Obama’s campaign manager David Plouffe denounced the Clinton campaign for
circulating the photo, complaining of “shameful offensive fear-mongering.”
Instead of showing remorse, the Clinton campaign denied knowledge of the photo
and went on the attack. “If Barack Obama’s campaign wants to suggest that a photo
of him wearing traditional Somali clothing is divisive, they should be ashamed,” said
Clinton campaign manager Maggie Williams.
Some Clinton defenders went further, arguing that Sen. Clinton was the real victim,
since there was no hard evidence that the Clinton campaign was orchestrating the
Internet smears of Obama, which also have been spread by right-wing operatives in
talk radio and on the Internet.
On March 2, however, when Hillary Clinton had a chance to slam the door on these
tactics, she didn’t.
Asked on CBS’s “60 Minutes” whether she believed rumors claiming that Obama was
a closet Muslim, Clinton responded in a way that left the question open. “No, no, why
would I?” she said, before adding: “there is nothing to base that on. As far as I know.”

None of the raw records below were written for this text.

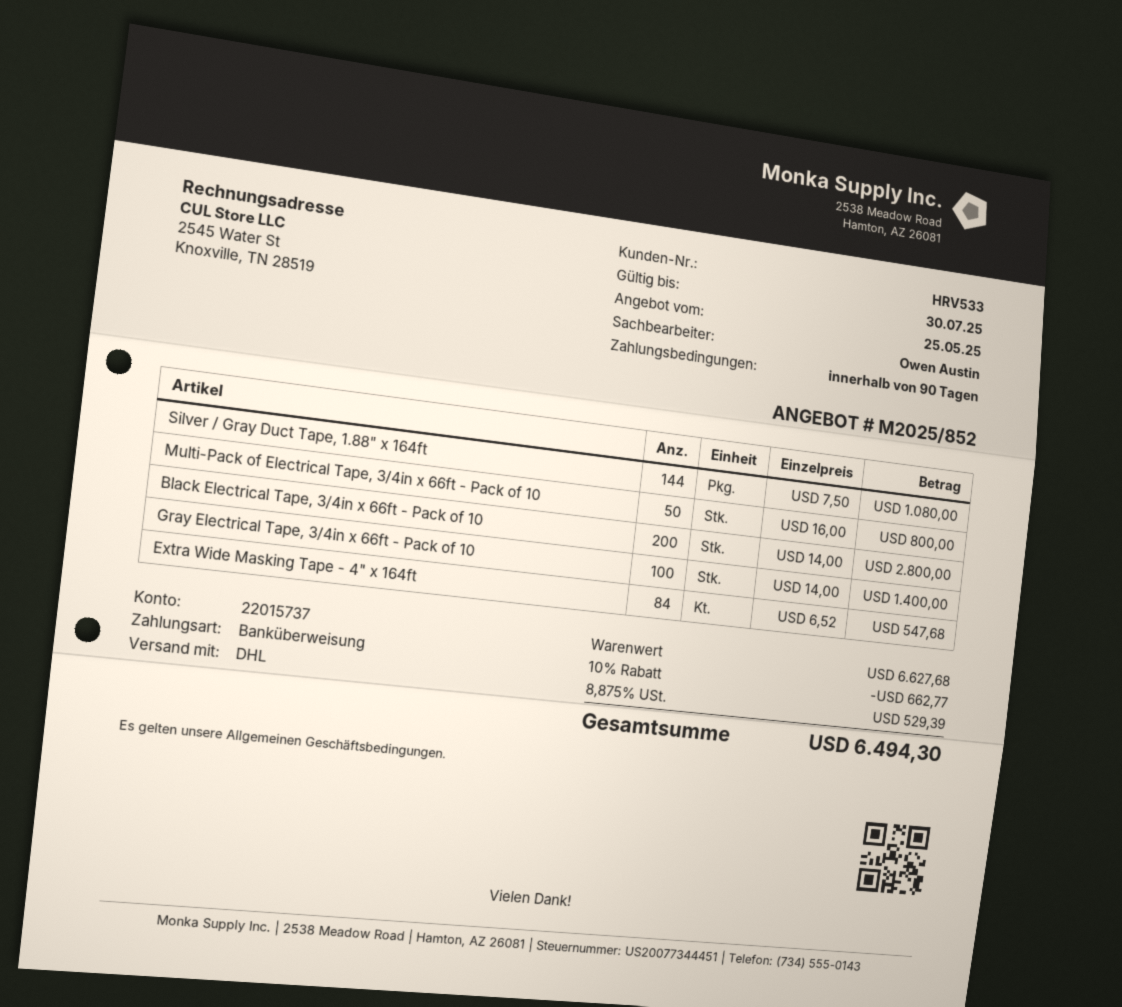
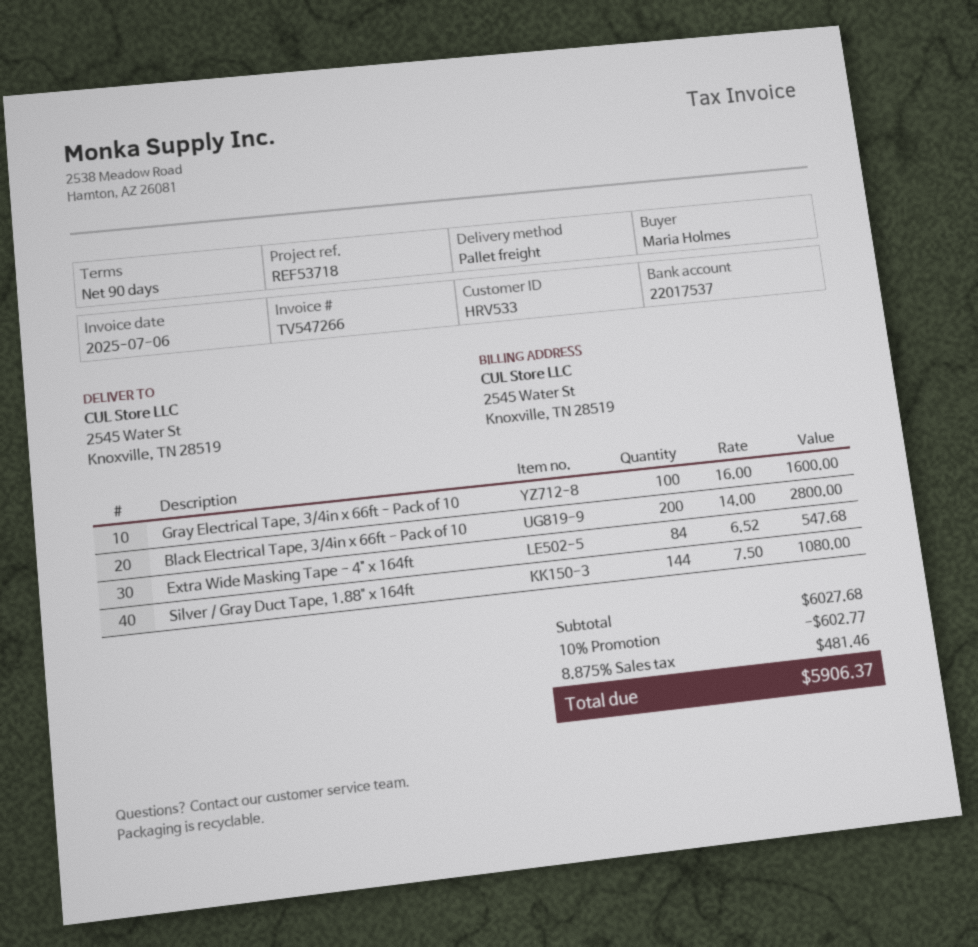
bank account: 22015737 -> 22017537
shipping method: DHL -> pallet freight
Multi-Pack of Electrical Tape, 3/4in x 66ft - Pack of 10: 50 x 16.00 = 800.00 -> none
Gray Electrical Tape, 3/4in x 66ft - Pack of 10: 100 x 14.00 = 1400.00 -> 100 x 16.00 = 1600.00
subtotal: 6627.68 -> 6027.68
discount: 10% = 662.77 -> 10% = 602.77
tax: 8.875% = 529.39 -> 8.875% = 481.46
total: 6494.30 -> 5906.37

New York Times columnist Bob Herbert called Clinton’s response “one of the sleaziest
moments of the campaign. … As far as I know. If she had been asked if she thought
President Bush was a Muslim, would her response have included the caveat ‘as far as
I know’? What about Senator McCain? Why then, with Senator Obama?” [NYT, March
8, 2008]
But the Clinton campaign has been filled with such moments of injecting doubts
about Obama’s truthfulness and integrity, a nasty strategy that the Clintons used to
call “the politics of personal destruction” – when they were on the receiving end in
the 1990s.
Now, Hillary Clinton has become a chief practitioner of this brand of politics, taking
even minor questions about Obama and hyping them into character issues.
‘Change You Can Xerox’
At the Feb. 21 debate, Clinton lashed out at Obama for alleged “plagiarism” – or
“change you can Xerox” – in his borrowing of a rhetorical phrase about the
importance of words that was used previously and recommended to him by his
friend, Massachusetts Gov. Deval Patrick.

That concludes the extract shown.